SA includes in event feedback forms a clear statement that the 'ratings will be used in order to rank the raters' and an option to opt-out if they wish. This is reasonable since funds from awards and events are typically pushed by either past performance screening or sponsoring asset managers. Remember, to rate a fund is to share your rating with the rest of the SA community irrespective of the source. If the rater has no view then it is better to abstain than give a cursory rating when prompted. Raters need to retain this discretion.
SA has already noted that new raters didn't simply rate all the funds highly at events just because they were chosen by the sponsors nor was there an obvious negative bias present. This is a good indication as the community continues to grow. Some raters, at events, tended either to rate some or none of the funds while still completing the feedback form. This creates powerful data for SharingAlpha, asset managers and event organisers. It alludes that many raters do understand the implications of their rating, hence, in case they feel that they don't have enough background on the fund they will simply defer giving a rating. This approach is fairest to raters, event organisers and fund managers, by cutting down on the probability of false ratings. Going forward SA also plans to look at the average hit scores of ratings made at events verses other ratings and check whether there is any anomalous difference.
SharingAlpha allows raters to place a rating in an inactive mode. Ratings placed in inactive mode have no effect on the raters 'hit score'; whilst inactive, but ratings moved from active to inactive (just like in real life) the positive or negative results achieved during that period contribute to the hit score. It is calculated using a time weighted average (based on the holding period) and, as time goes by, the effect on the overall hit score diminishes.

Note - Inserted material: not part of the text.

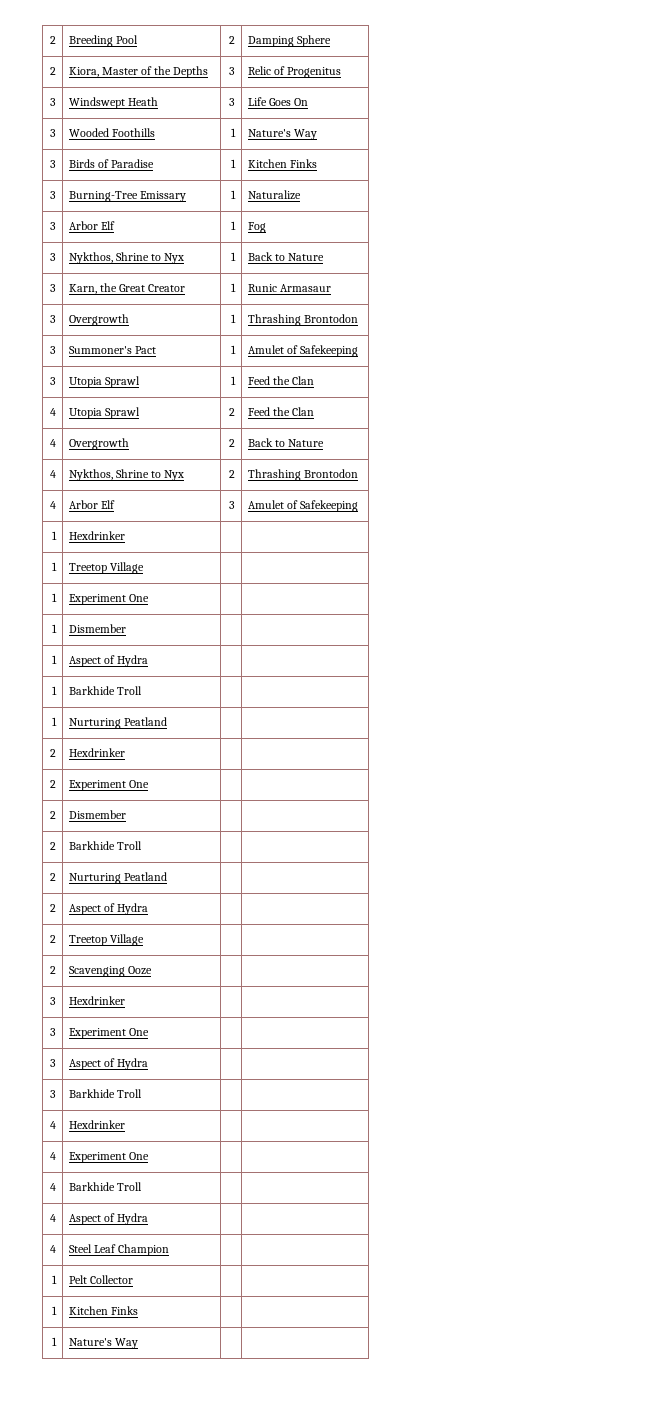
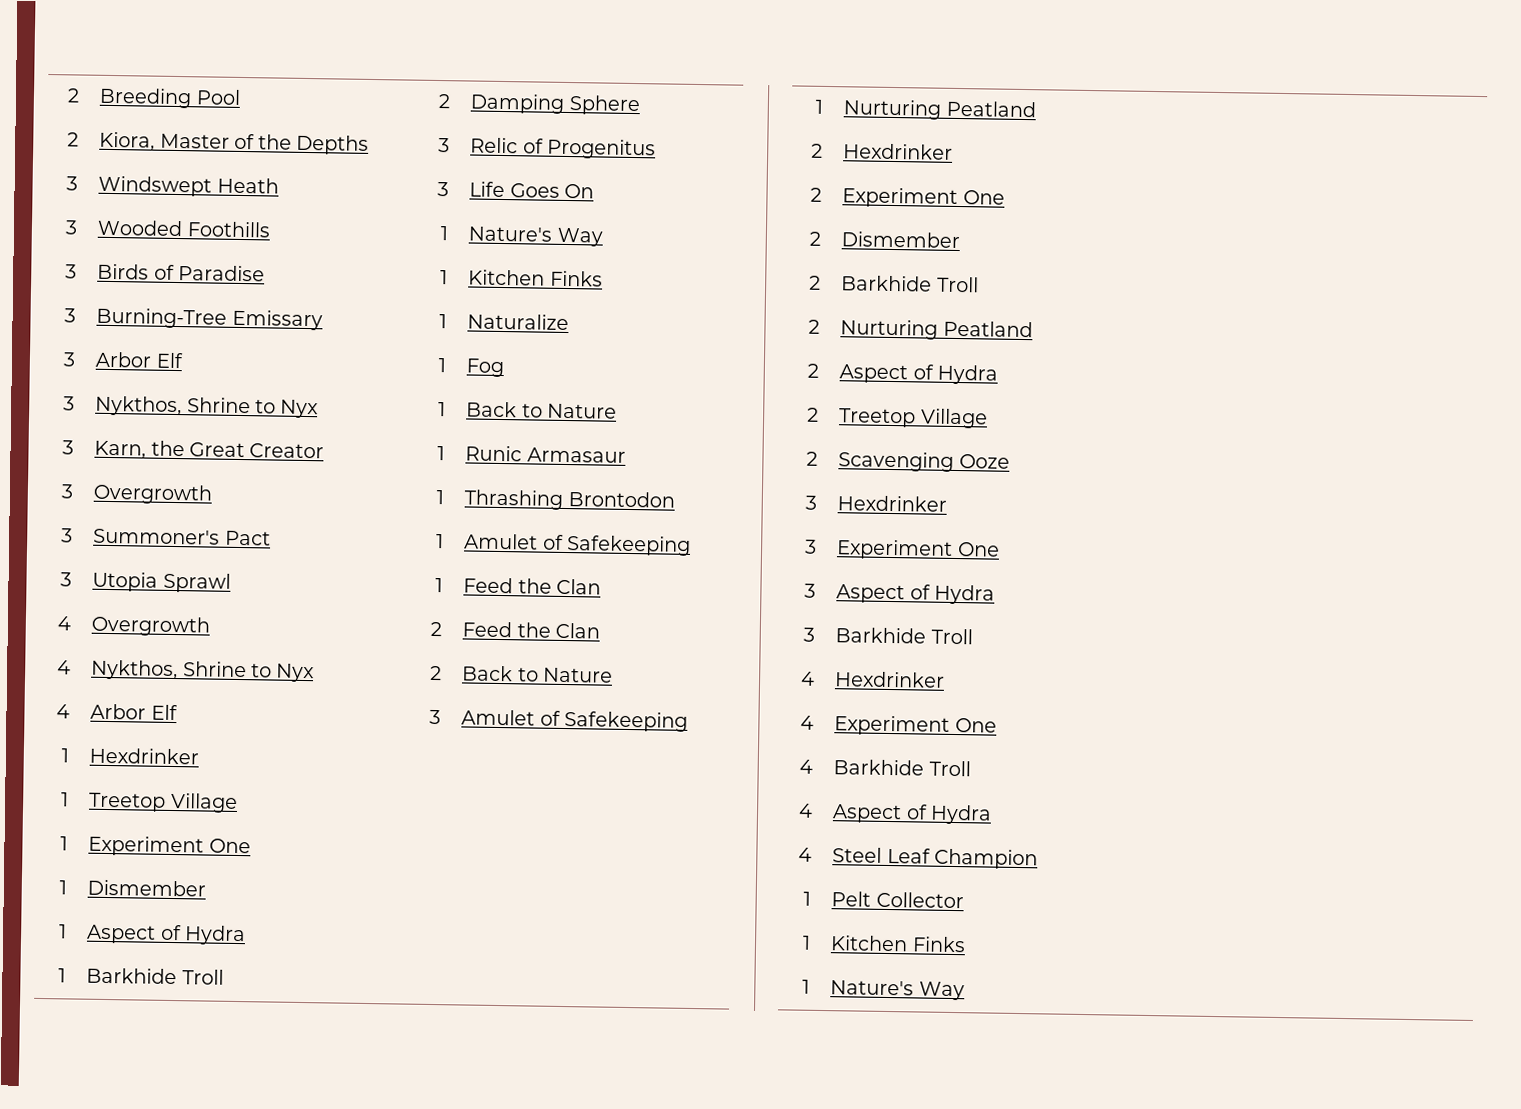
[68,407,140,419] Utopia Sprawl -> [91,615,211,637] Overgrowth
[50,439,57,447] [68,438,129,450] [229,439,236,447] [247,438,325,447] // 4 | Overgrowth | 2 | Back to Nature -> (600, 630) none
[247,469,358,481] Thrashing Brontodon -> [462,665,613,683] Back to Nature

Therefore, when confronted by large lists of new funds coming from awards or events then approach them as you would any fund you rate day to day. Consider that, as raters, we cannot escape our own survivorship bias. Active funds will still contribute to the hit score, their weighted effect gradually reducing over time, just as it would in a portfolio even if later changed to inactive status.

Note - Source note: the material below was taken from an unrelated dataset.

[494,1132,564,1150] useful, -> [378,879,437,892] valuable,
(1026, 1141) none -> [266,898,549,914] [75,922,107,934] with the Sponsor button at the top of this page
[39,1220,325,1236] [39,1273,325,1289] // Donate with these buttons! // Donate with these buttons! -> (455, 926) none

This is good because it is forcing me (and you) to take my rated list much more seriously than before. SharingAlpha then is not a game, it is the next step-change in fund research. It has a great user interface but good functionality is not gamification. Fund research is too serious for that. Biases are however unavoidable. Thus be rigorous, transparent, logical, lateral, investigative, cognisant, collegiate, creative, curious. It is these traits make insightful fund ratings. Buy with conviction, buy what represents value, hold to avoid herding, sell when the thesis collapses.